- [Structured diff data]
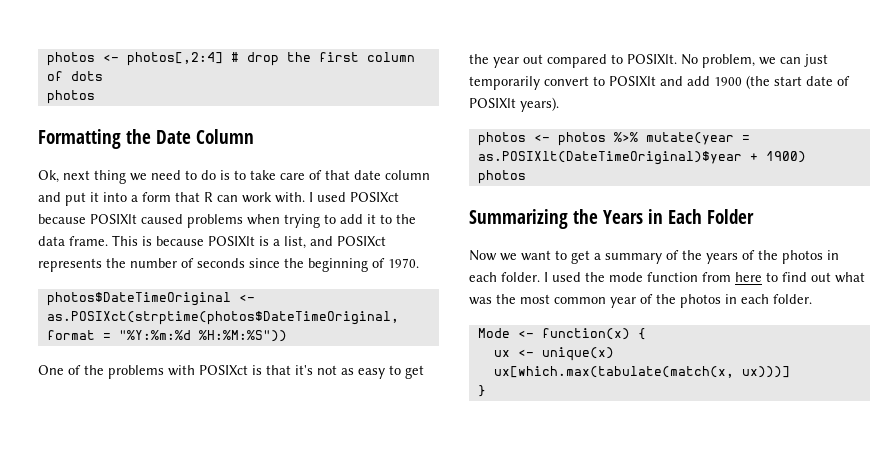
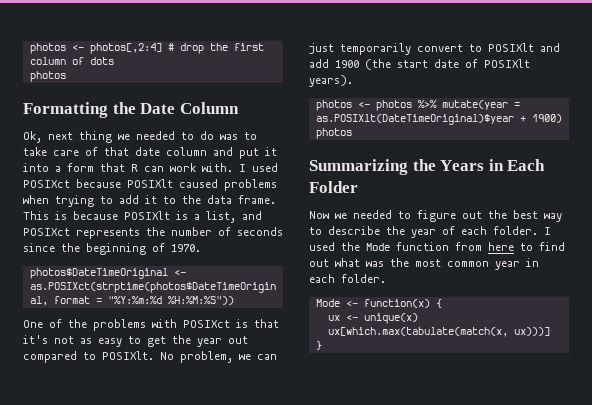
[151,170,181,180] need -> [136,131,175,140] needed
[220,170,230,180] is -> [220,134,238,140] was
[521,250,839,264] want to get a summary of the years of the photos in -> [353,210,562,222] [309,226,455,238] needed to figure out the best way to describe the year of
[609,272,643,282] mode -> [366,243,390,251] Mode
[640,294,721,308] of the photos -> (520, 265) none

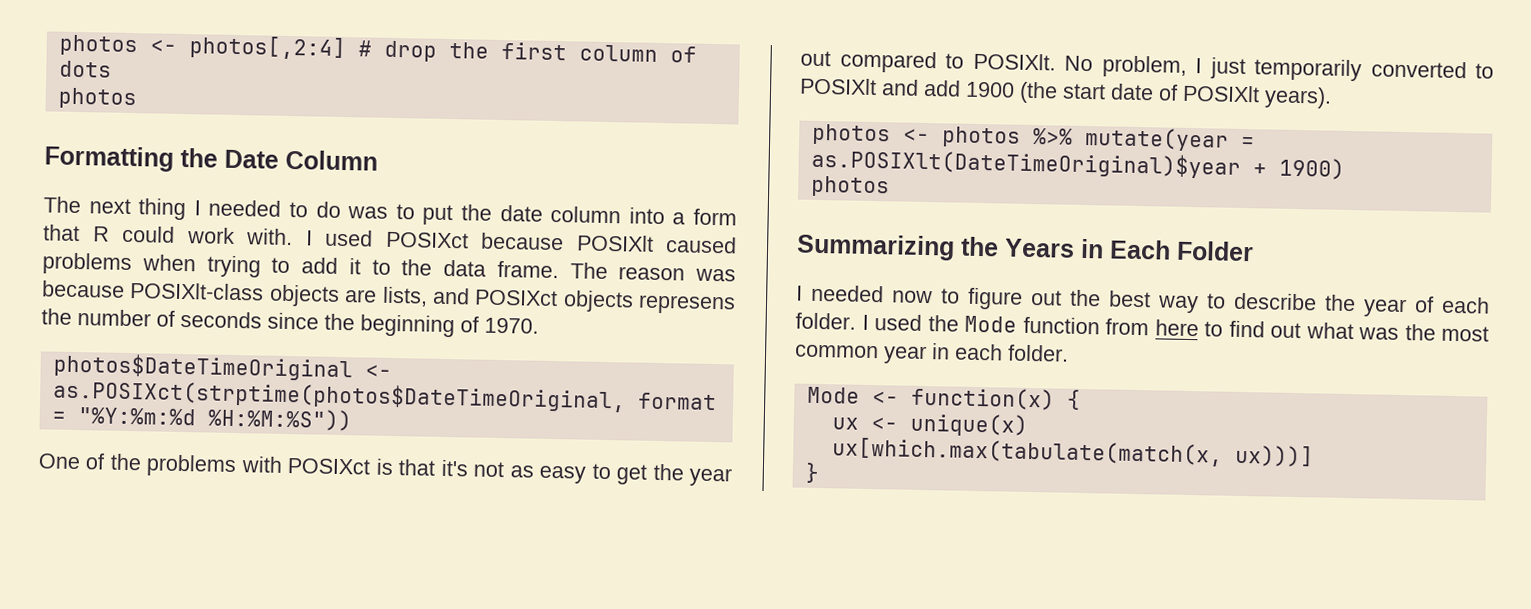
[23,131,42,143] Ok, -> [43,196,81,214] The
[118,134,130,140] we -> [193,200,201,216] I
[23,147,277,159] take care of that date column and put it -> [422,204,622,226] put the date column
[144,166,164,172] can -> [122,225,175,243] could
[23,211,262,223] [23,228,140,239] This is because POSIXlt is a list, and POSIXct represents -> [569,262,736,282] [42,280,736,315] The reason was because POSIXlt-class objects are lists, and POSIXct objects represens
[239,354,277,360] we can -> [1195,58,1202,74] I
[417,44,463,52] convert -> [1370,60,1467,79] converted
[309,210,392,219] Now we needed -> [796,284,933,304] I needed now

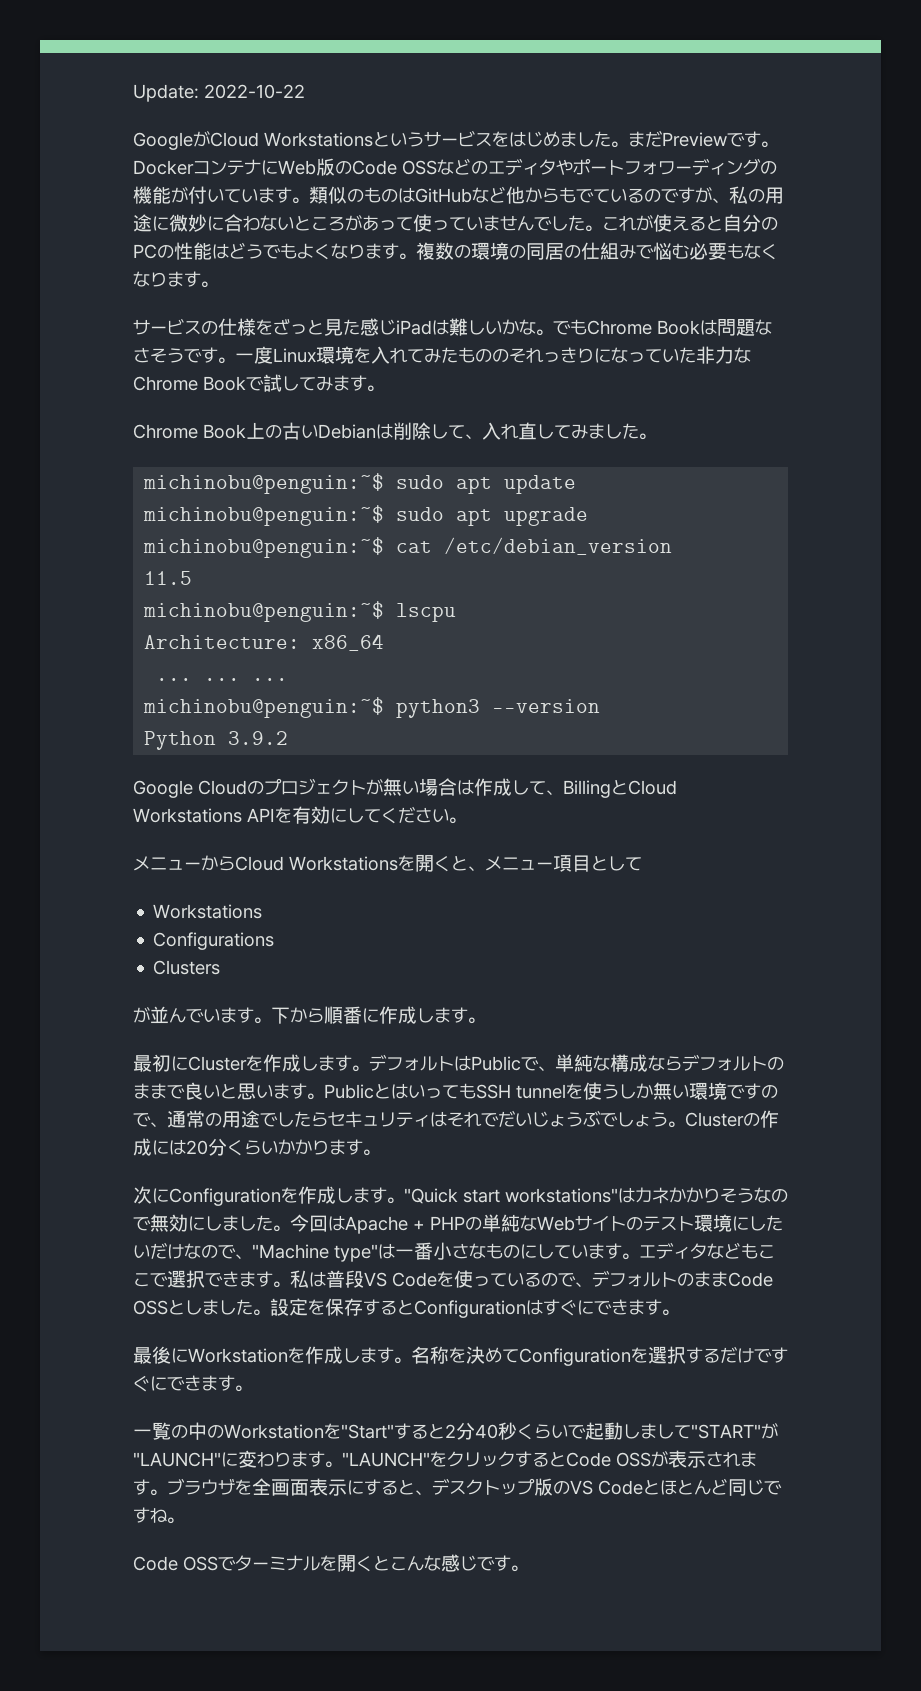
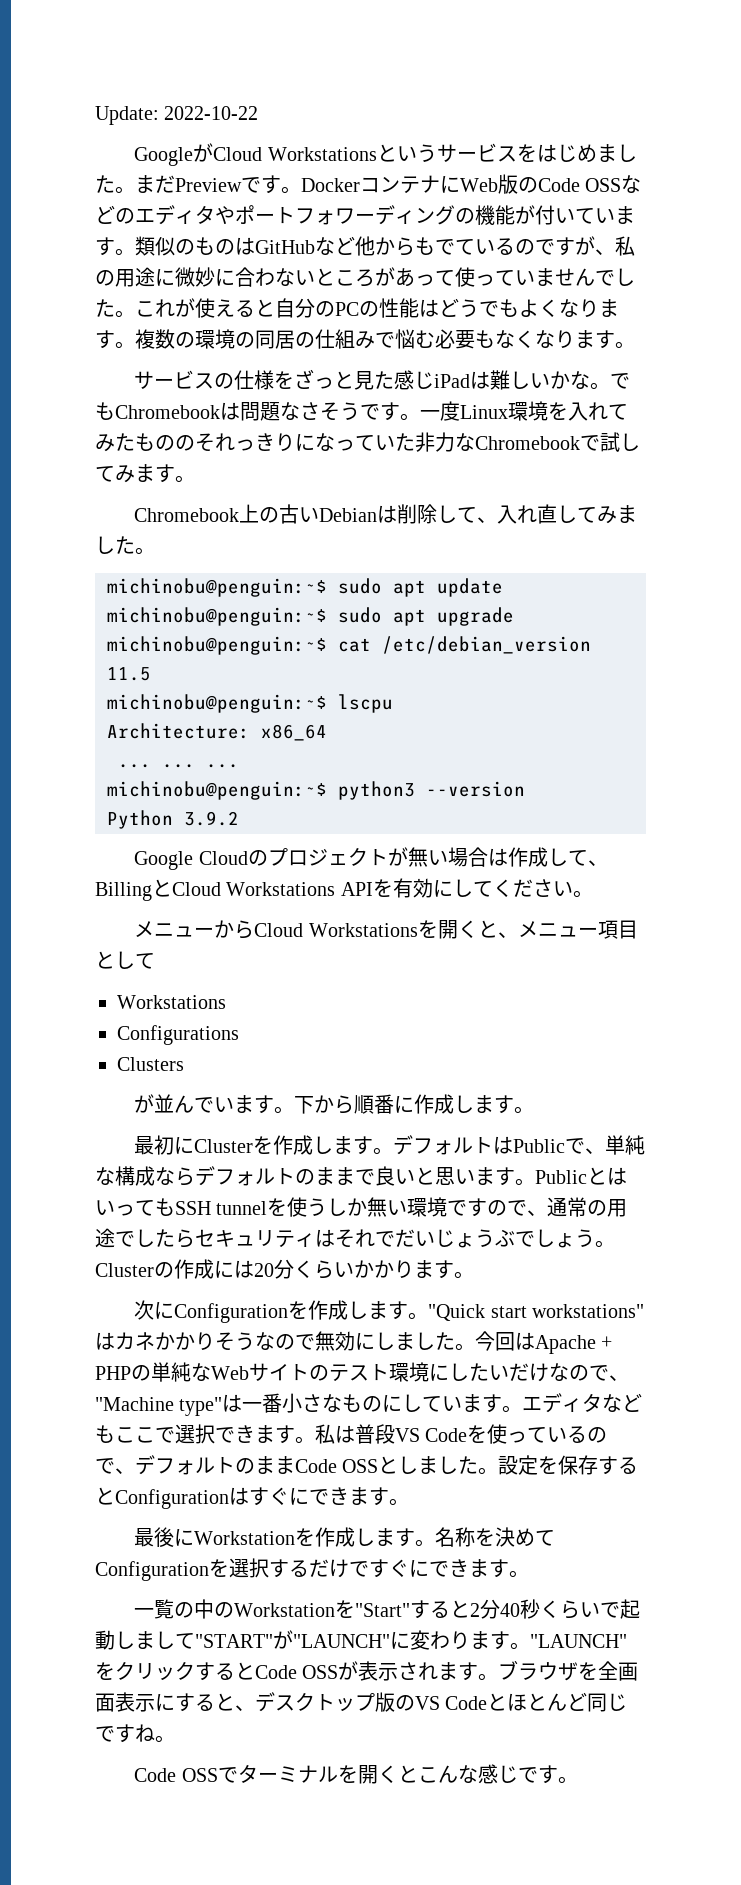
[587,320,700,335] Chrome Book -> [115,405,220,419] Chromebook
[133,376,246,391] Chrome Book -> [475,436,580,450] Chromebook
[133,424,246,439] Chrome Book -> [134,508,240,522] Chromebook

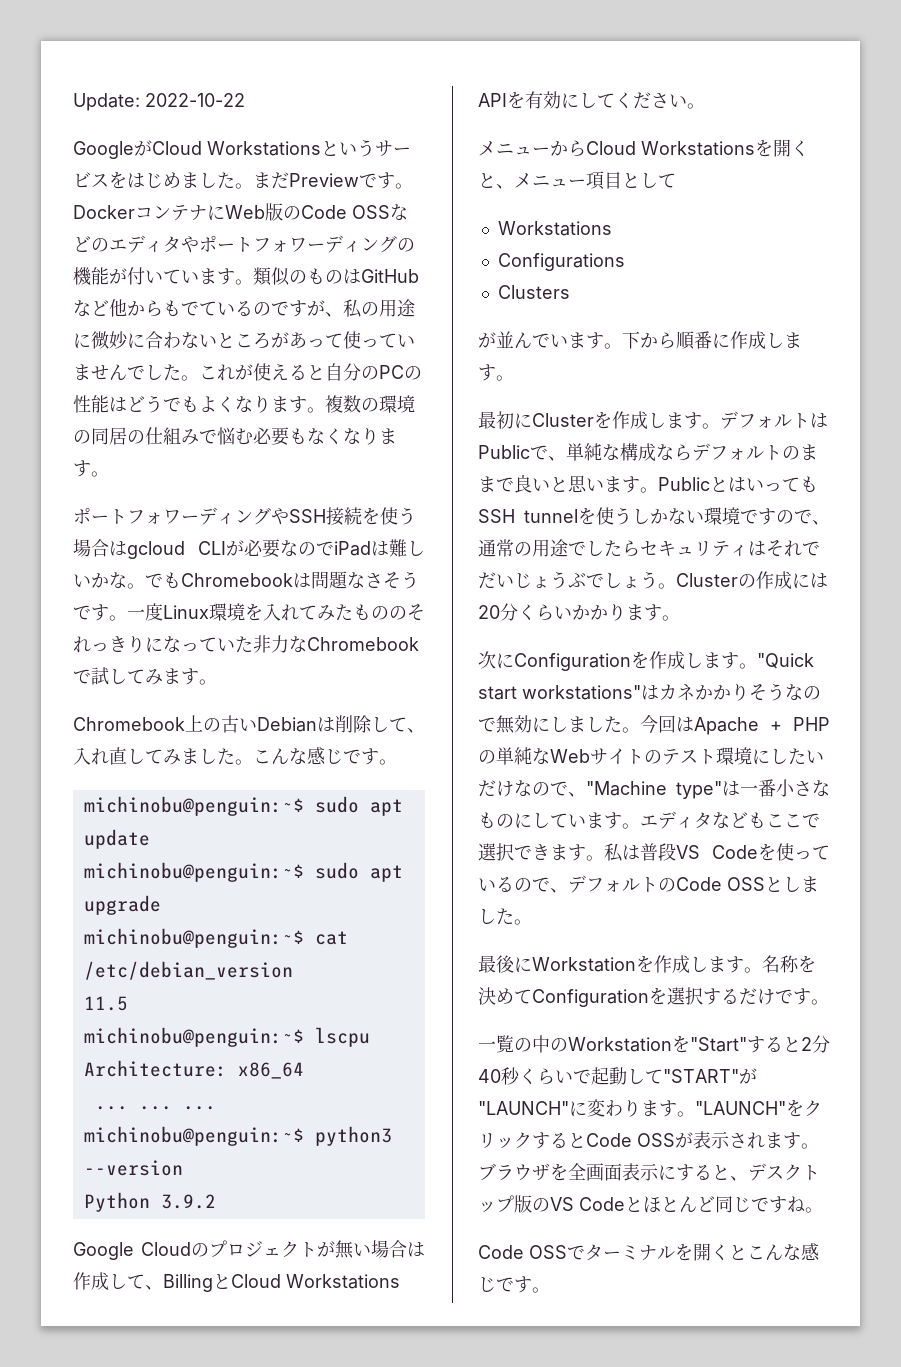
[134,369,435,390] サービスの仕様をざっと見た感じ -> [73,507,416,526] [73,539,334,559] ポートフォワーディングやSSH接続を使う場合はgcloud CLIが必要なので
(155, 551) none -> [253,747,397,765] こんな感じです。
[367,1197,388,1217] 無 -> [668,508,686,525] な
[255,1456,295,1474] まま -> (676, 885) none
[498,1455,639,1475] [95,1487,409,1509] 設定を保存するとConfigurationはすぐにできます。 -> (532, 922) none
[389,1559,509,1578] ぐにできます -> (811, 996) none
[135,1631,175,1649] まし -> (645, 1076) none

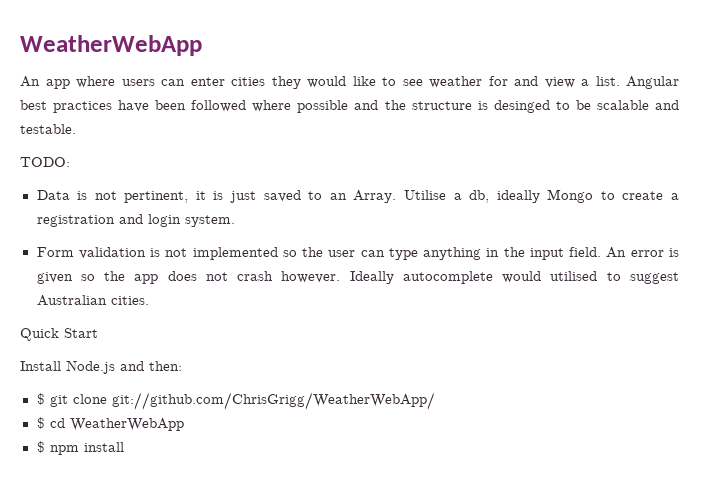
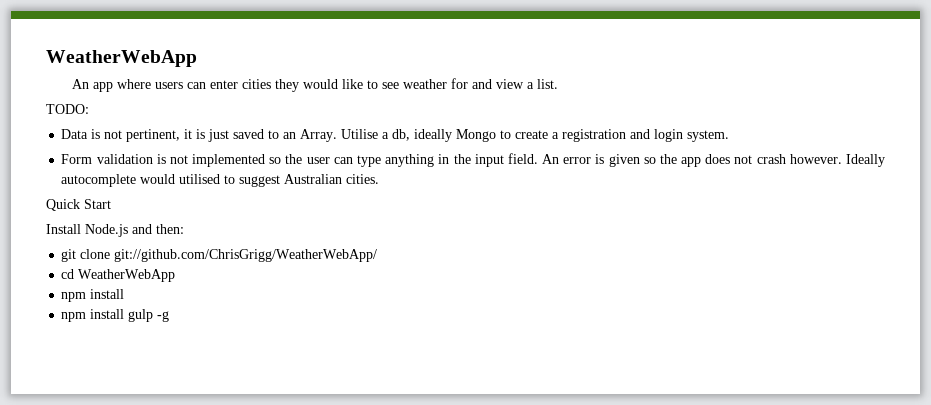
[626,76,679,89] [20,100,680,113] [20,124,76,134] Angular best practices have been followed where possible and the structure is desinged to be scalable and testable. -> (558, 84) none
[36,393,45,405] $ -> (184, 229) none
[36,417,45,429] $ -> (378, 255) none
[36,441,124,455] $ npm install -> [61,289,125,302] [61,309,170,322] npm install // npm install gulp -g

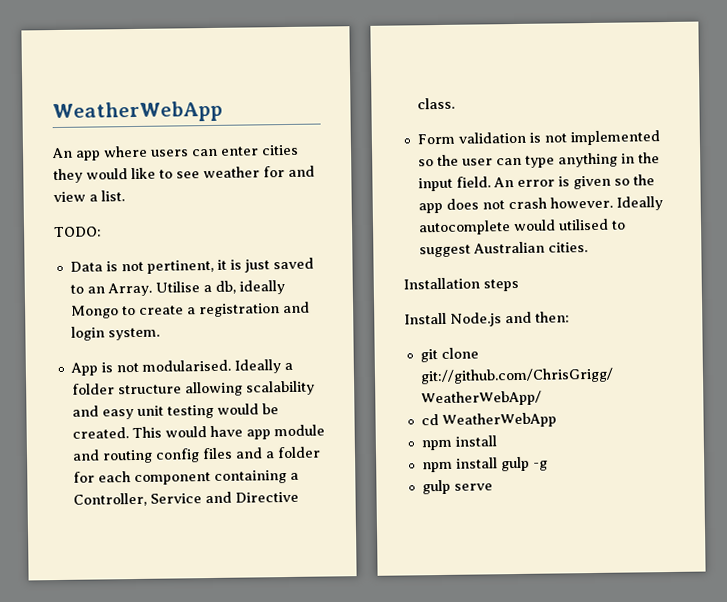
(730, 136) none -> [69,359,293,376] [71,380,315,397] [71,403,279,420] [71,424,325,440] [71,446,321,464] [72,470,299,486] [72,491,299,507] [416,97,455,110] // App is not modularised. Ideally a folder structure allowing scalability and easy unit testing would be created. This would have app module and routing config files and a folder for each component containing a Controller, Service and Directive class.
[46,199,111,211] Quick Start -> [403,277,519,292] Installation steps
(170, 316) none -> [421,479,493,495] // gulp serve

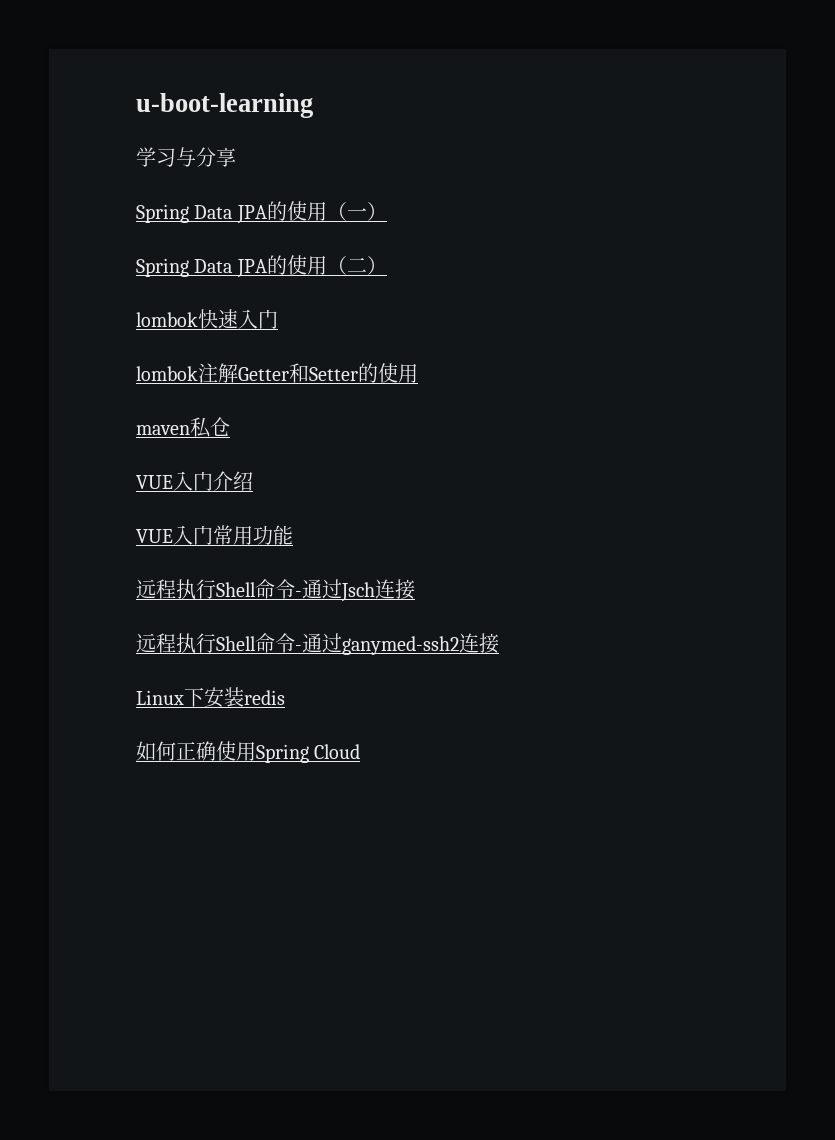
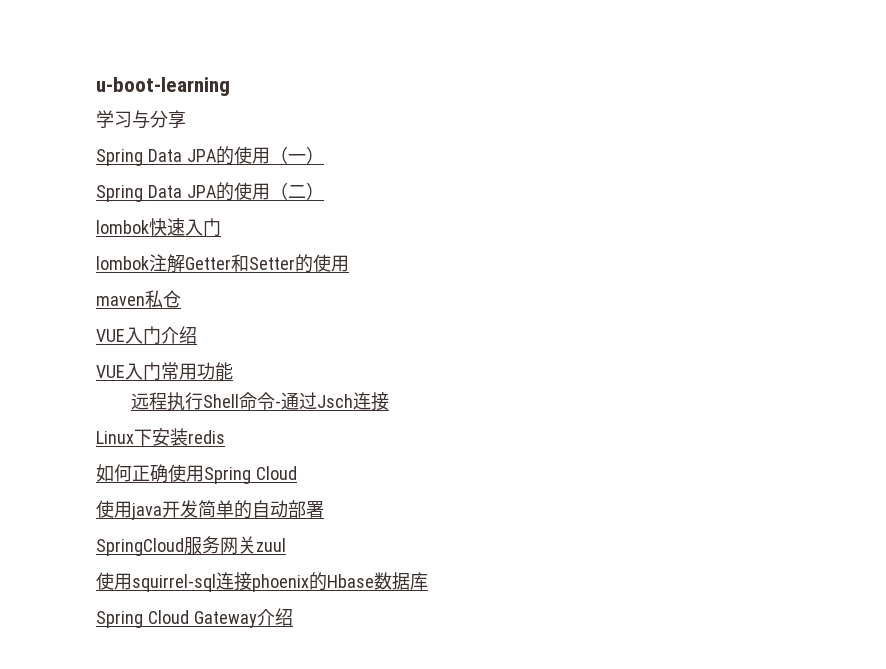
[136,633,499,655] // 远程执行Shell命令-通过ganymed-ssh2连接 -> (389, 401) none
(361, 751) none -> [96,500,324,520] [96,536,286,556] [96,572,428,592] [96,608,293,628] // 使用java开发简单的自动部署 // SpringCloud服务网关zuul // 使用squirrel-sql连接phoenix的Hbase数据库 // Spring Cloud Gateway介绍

- [WHAT THE TASK REQUIRES] The copy should match each line above exactly and contain no images.

- [ANSWER FOR THE TASK]
[151,170,181,180] need -> [136,131,175,140] needed
[220,170,230,180] is -> [220,134,238,140] was
[521,250,839,264] want to get a summary of the years of the photos in -> [353,210,562,222] [309,226,455,238] needed to figure out the best way to describe the year of
[609,272,643,282] mode -> [366,243,390,251] Mode
[640,294,721,308] of the photos -> (520, 265) none

[23,131,42,143] Ok, -> [43,196,81,214] The
[118,134,130,140] we -> [193,200,201,216] I
[23,147,277,159] take care of that date column and put it -> [422,204,622,226] put the date column
[144,166,164,172] can -> [122,225,175,243] could
[23,211,262,223] [23,228,140,239] This is because POSIXlt is a list, and POSIXct represents -> [569,262,736,282] [42,280,736,315] The reason was because POSIXlt-class objects are lists, and POSIXct objects represens
[239,354,277,360] we can -> [1195,58,1202,74] I
[417,44,463,52] convert -> [1370,60,1467,79] converted
[309,210,392,219] Now we needed -> [796,284,933,304] I needed now

[587,320,700,335] Chrome Book -> [115,405,220,419] Chromebook
[133,376,246,391] Chrome Book -> [475,436,580,450] Chromebook
[133,424,246,439] Chrome Book -> [134,508,240,522] Chromebook

[134,369,435,390] サービスの仕様をざっと見た感じ -> [73,507,416,526] [73,539,334,559] ポートフォワーディングやSSH接続を使う場合はgcloud CLIが必要なので
(155, 551) none -> [253,747,397,765] こんな感じです。
[367,1197,388,1217] 無 -> [668,508,686,525] な
[255,1456,295,1474] まま -> (676, 885) none
[498,1455,639,1475] [95,1487,409,1509] 設定を保存するとConfigurationはすぐにできます。 -> (532, 922) none
[389,1559,509,1578] ぐにできます -> (811, 996) none
[135,1631,175,1649] まし -> (645, 1076) none

[626,76,679,89] [20,100,680,113] [20,124,76,134] Angular best practices have been followed where possible and the structure is desinged to be scalable and testable. -> (558, 84) none
[36,393,45,405] $ -> (184, 229) none
[36,417,45,429] $ -> (378, 255) none
[36,441,124,455] $ npm install -> [61,289,125,302] [61,309,170,322] npm install // npm install gulp -g

(730, 136) none -> [69,359,293,376] [71,380,315,397] [71,403,279,420] [71,424,325,440] [71,446,321,464] [72,470,299,486] [72,491,299,507] [416,97,455,110] // App is not modularised. Ideally a folder structure allowing scalability and easy unit testing would be created. This would have app module and routing config files and a folder for each component containing a Controller, Service and Directive class.
[46,199,111,211] Quick Start -> [403,277,519,292] Installation steps
(170, 316) none -> [421,479,493,495] // gulp serve

[136,633,499,655] // 远程执行Shell命令-通过ganymed-ssh2连接 -> (389, 401) none
(361, 751) none -> [96,500,324,520] [96,536,286,556] [96,572,428,592] [96,608,293,628] // 使用java开发简单的自动部署 // SpringCloud服务网关zuul // 使用squirrel-sql连接phoenix的Hbase数据库 // Spring Cloud Gateway介绍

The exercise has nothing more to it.